Son amoureux épris, le Nemorino de Matthew Polenzani prend tout comme elle du temps pour atteindre son potentiel vocal (ses vocalises notamment glissent par défaut d'application), mais il s'appuie sur un jeu d'acteur passionné rendant crédible le personnage de jeune ténor amoureux (alors que Polenzani interprète ce rôle depuis de longues années). La prestation culmine, comme il se doit, sur le très attendu "Una furtiva lacrima" réunissant toutes les qualités de l'interprète. Magnifique preuve de l'émulation du plateau qui va crescendo, Pretty Yende rend même mémorable l'air suivant "Prendi; per me sei libero", un haut fait que de tenir la comparaison suite à l'une des mélodies les plus célèbres de l'histoire.
Le trio gagnant de solistes est complété par le Dulcamara d'Ildebrando D'Arcangelo, qui n'a pas besoin d'une seconde pour déployer pleinement ses talents. Il est parfait dans ce registre : aussi bien vocalement que dans la composition d'un noble charlatan fantasque, mélange entre le chapelier fou et Slash des Guns N' Roses avec ses deux acolytes.
Chantant Belcore, le baryton Davide Luciano est à l'aise aux deux bouts de son registre, mais il manque de soutien et dilapide beaucoup de souffle dans le medium. Aucune réserve au contraire pour la souriante et chaleureuse Giannetta de la soprano Ashley Emerson, si ce n'est que son rôle est trop court.
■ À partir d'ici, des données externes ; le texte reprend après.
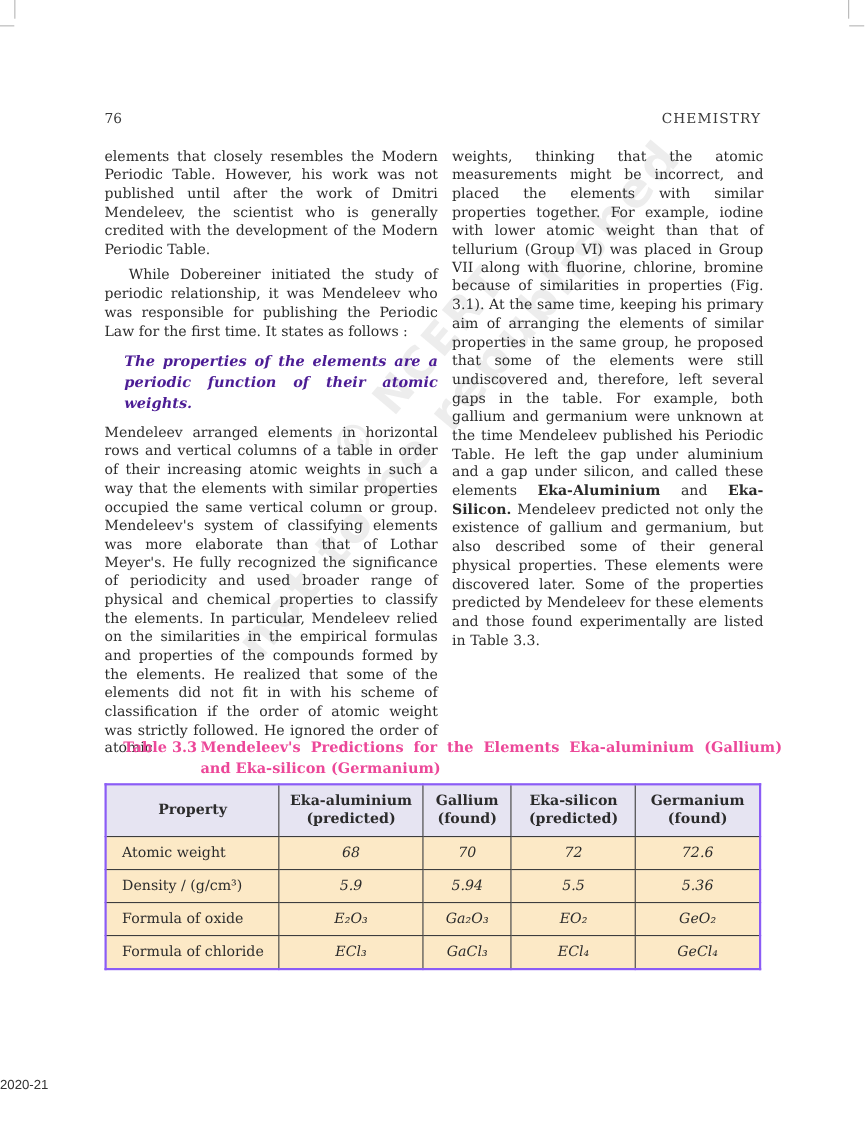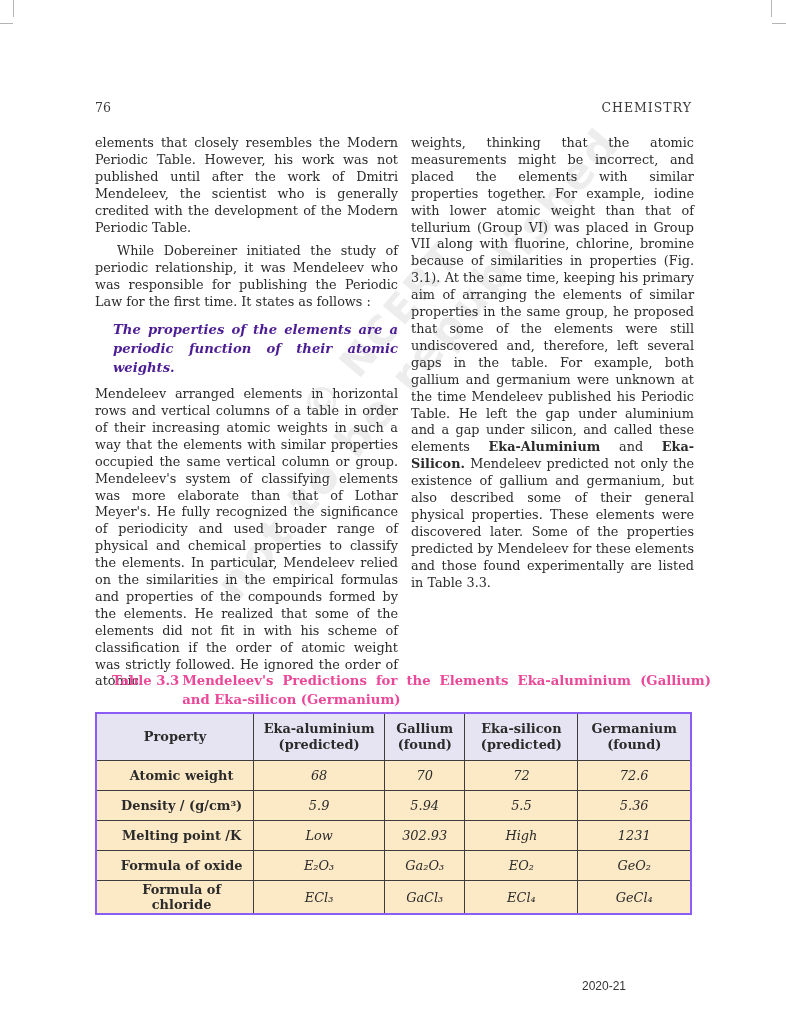"Atomic weight" tbody th.prop { font-weight: bold -> normal; text-align: center -> left }
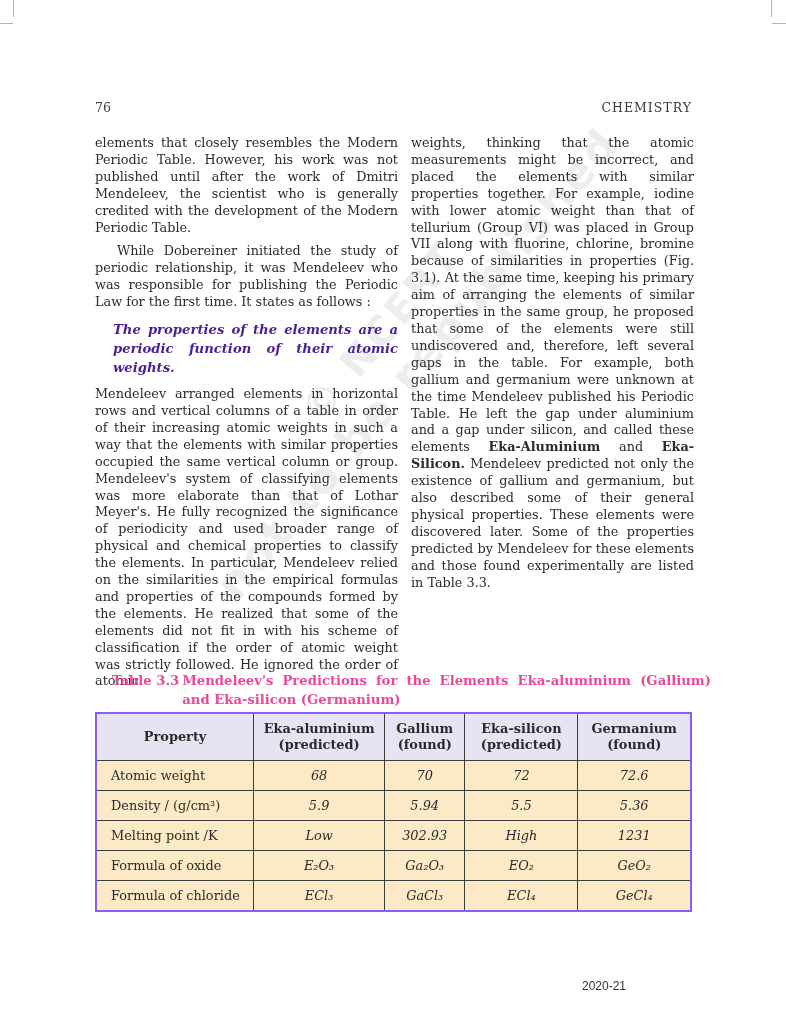"Melting point /K" tr { html: <tr> <th>Melting point /K</th> <td>Low</td> <td>302.93</td> <td>High</td> <td>1231</td> </tr> -> none }
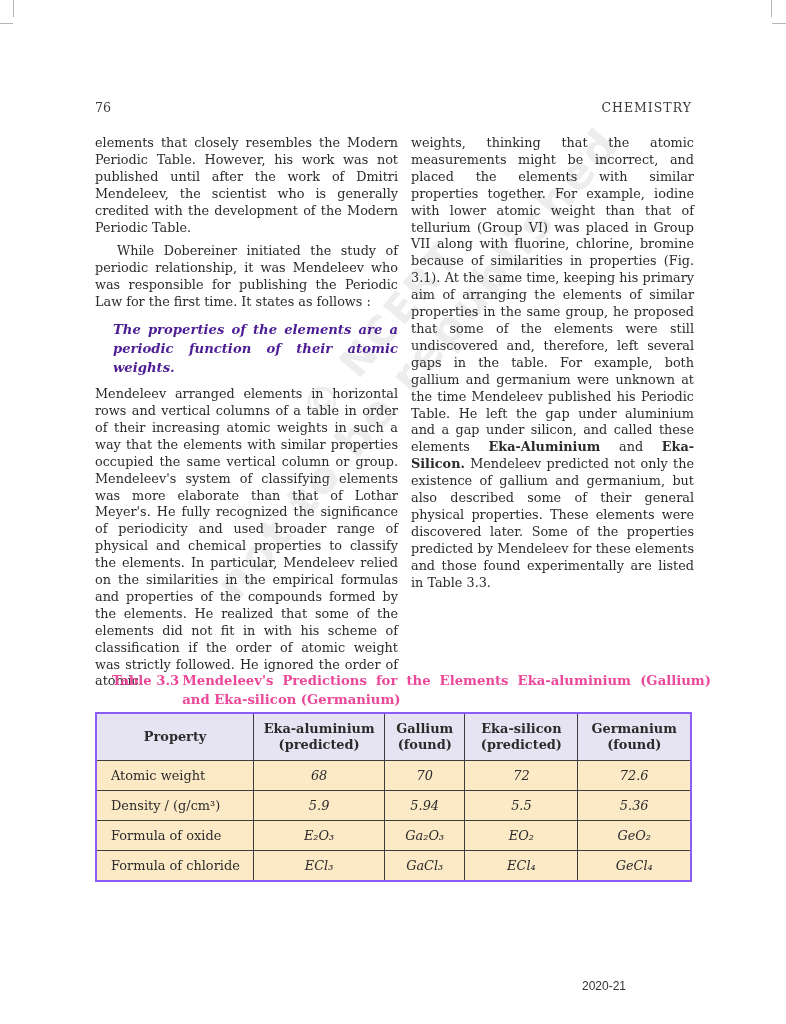"2020-21" .footer { text-align: right -> left }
Le chef d'orchestre Domingo Hindoyan réussit avec cette production ses débuts au Met. Si le tempo et le caractère sont d'abord francs, c'est par enthousiasme. Par-dessus tout, il suit attentivement les voix solistes et sait replacer la mesure des choristes bien investis scéniquement. Des qualités et une énergie croissante qui se concluent par les applaudissements du Met et même certains dans la salle de cinéma.